(Itemized modification records)
>>>>>

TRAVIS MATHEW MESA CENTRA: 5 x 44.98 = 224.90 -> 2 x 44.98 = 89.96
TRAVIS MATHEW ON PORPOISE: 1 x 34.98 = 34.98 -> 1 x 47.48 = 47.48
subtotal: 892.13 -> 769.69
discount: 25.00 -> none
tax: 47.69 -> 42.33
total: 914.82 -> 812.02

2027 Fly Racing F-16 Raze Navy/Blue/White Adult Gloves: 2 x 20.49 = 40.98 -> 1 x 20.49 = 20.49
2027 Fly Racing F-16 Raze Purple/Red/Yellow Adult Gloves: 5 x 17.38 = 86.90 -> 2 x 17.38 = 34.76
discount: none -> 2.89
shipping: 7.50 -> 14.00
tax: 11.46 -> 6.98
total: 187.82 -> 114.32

<<<<<
>>>>>

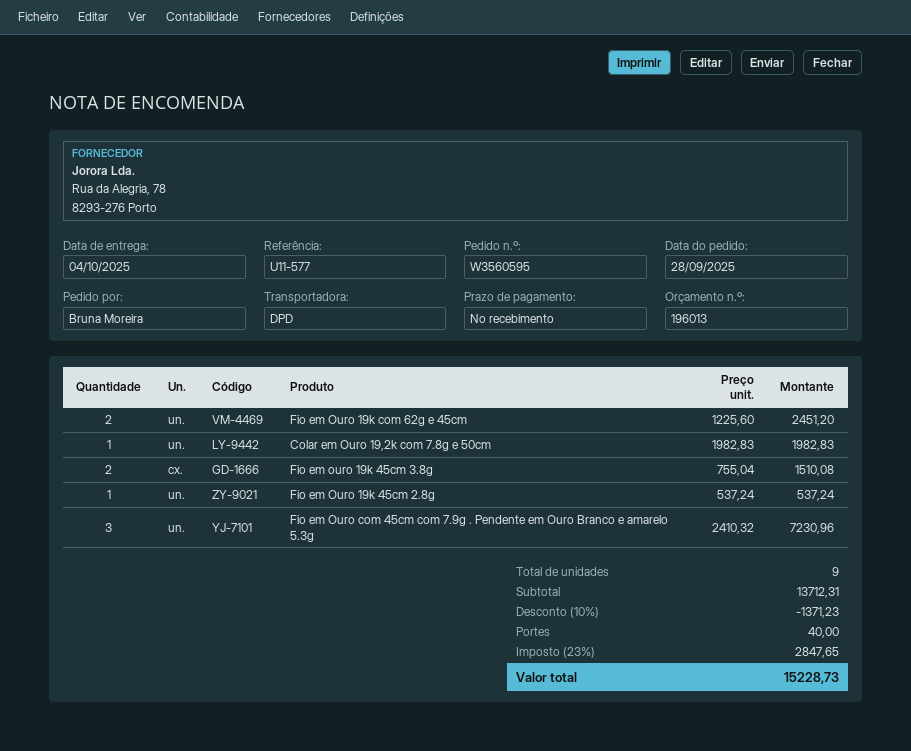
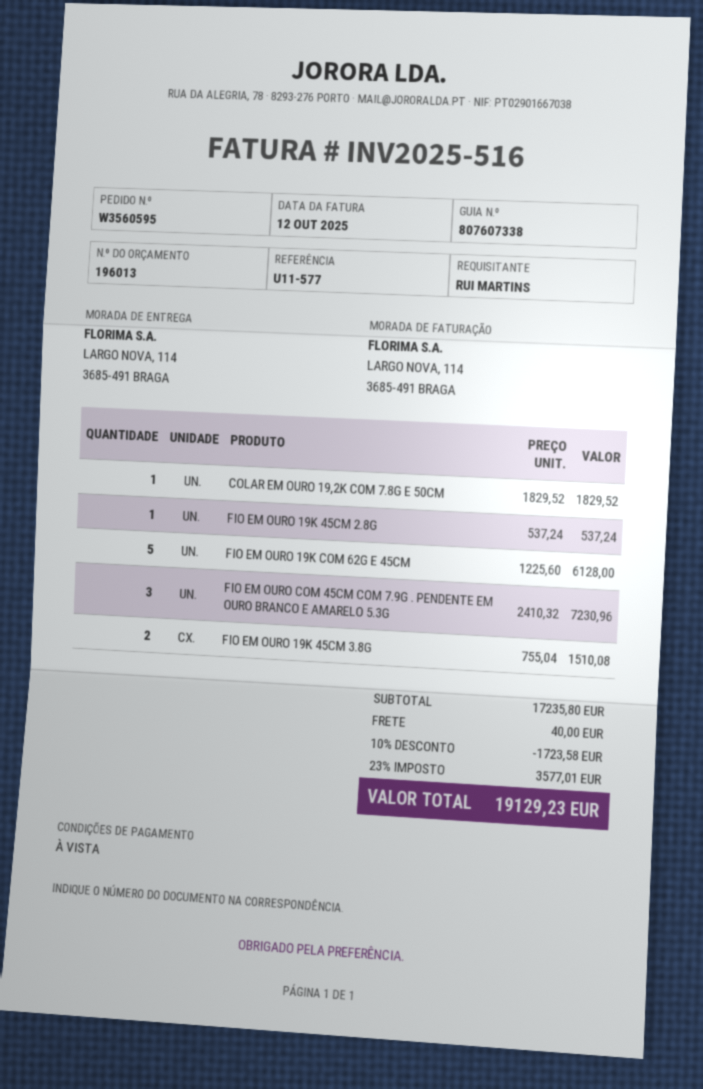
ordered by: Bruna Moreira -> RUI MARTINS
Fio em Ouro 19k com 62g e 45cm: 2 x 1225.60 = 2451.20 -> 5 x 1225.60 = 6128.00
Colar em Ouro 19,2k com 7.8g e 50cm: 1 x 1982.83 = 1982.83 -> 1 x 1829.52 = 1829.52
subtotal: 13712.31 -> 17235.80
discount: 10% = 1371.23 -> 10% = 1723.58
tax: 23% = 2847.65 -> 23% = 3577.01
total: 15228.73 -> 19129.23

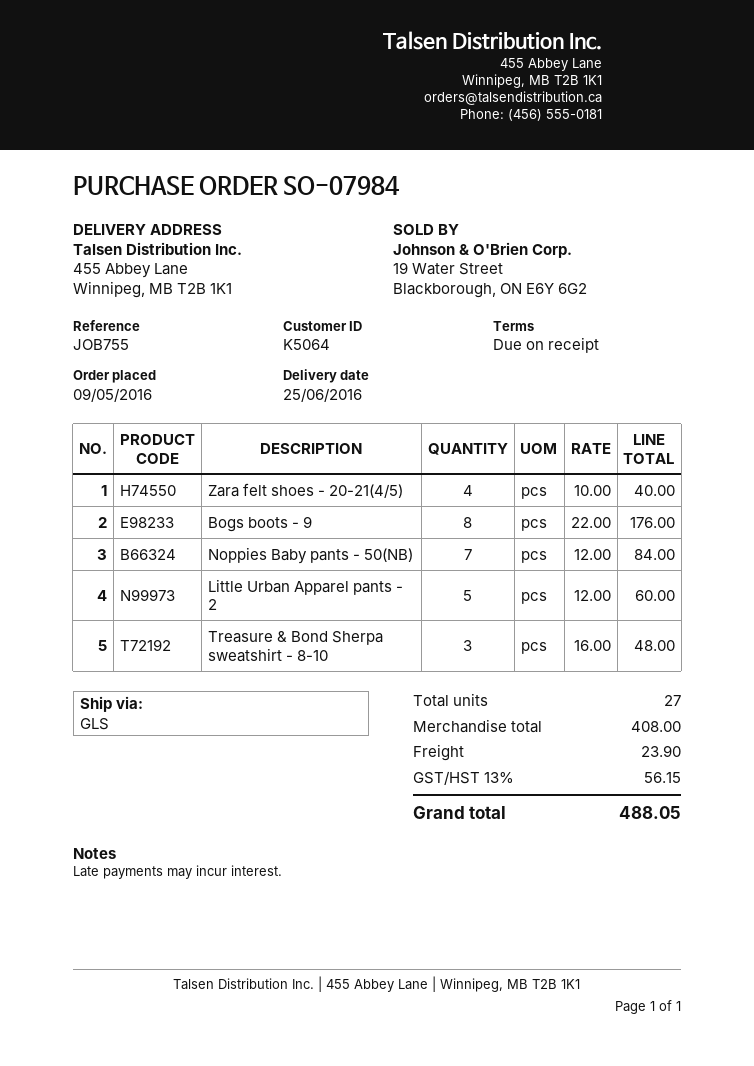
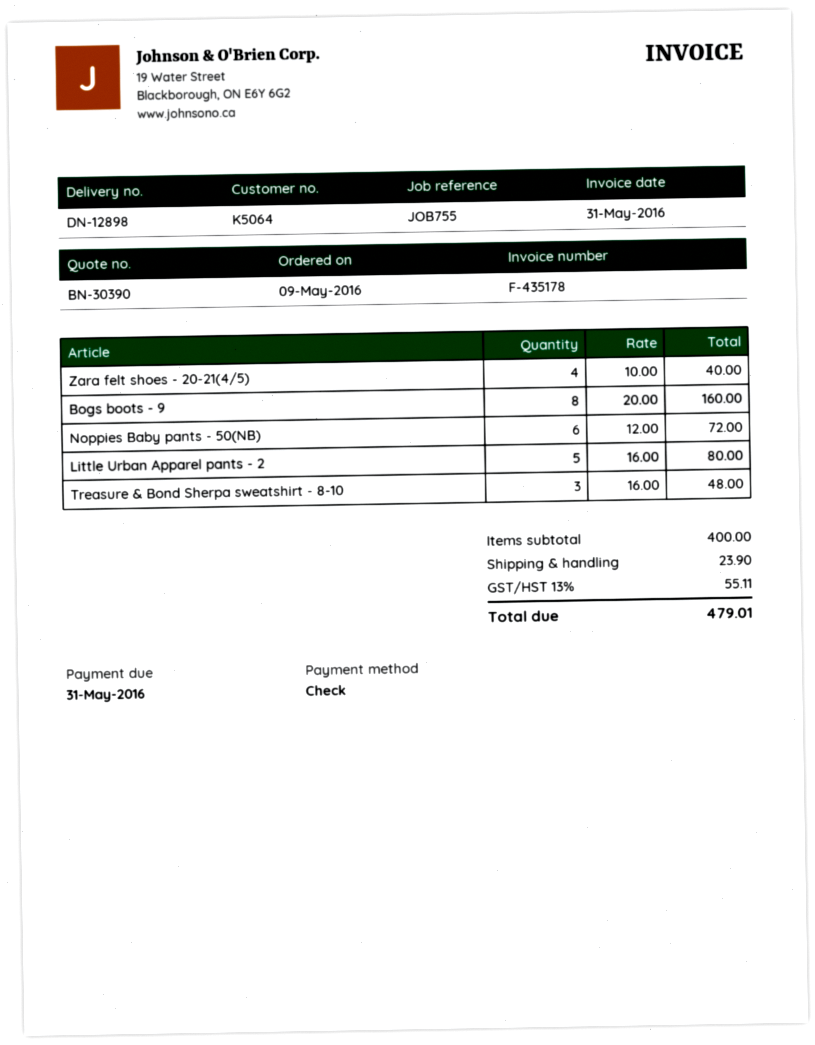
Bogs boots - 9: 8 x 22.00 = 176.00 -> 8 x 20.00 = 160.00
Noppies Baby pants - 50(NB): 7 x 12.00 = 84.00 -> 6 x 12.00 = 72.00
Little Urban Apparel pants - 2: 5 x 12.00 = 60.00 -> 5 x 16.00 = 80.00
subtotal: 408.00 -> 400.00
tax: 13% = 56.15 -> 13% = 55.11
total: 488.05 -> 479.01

<<<<<
>>>>>

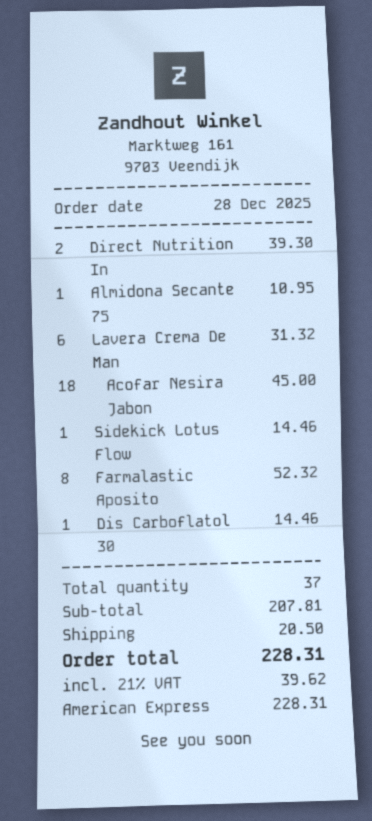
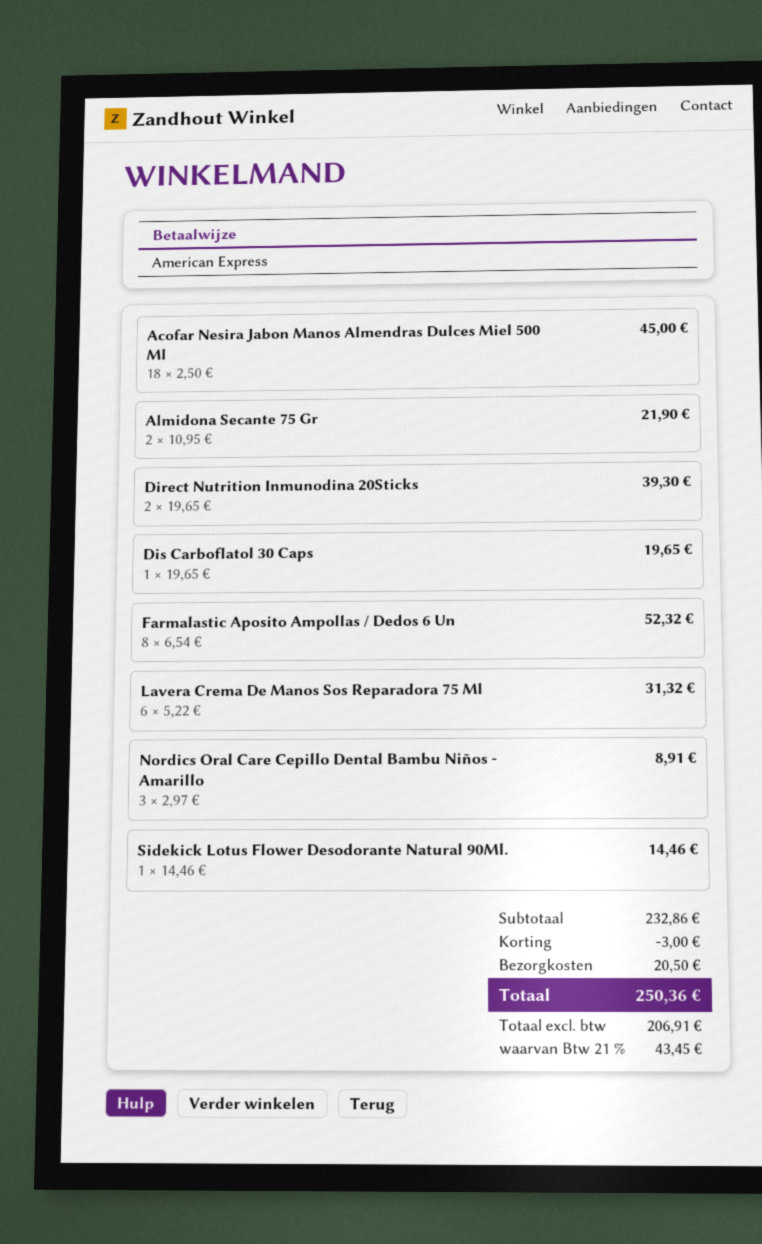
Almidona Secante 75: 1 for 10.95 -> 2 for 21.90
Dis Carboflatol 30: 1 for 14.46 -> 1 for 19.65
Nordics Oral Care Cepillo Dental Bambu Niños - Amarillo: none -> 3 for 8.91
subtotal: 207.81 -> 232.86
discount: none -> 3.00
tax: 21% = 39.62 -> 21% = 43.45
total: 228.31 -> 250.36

<<<<<

WORK TASK:
Every line in the entries above that mentions the word "MATHEW" must be shown.

ANSWER TO THE EXERCISE:
TRAVIS MATHEW MESA CENTRA: 5 x 44.98 = 224.90 -> 2 x 44.98 = 89.96
TRAVIS MATHEW ON PORPOISE: 1 x 34.98 = 34.98 -> 1 x 47.48 = 47.48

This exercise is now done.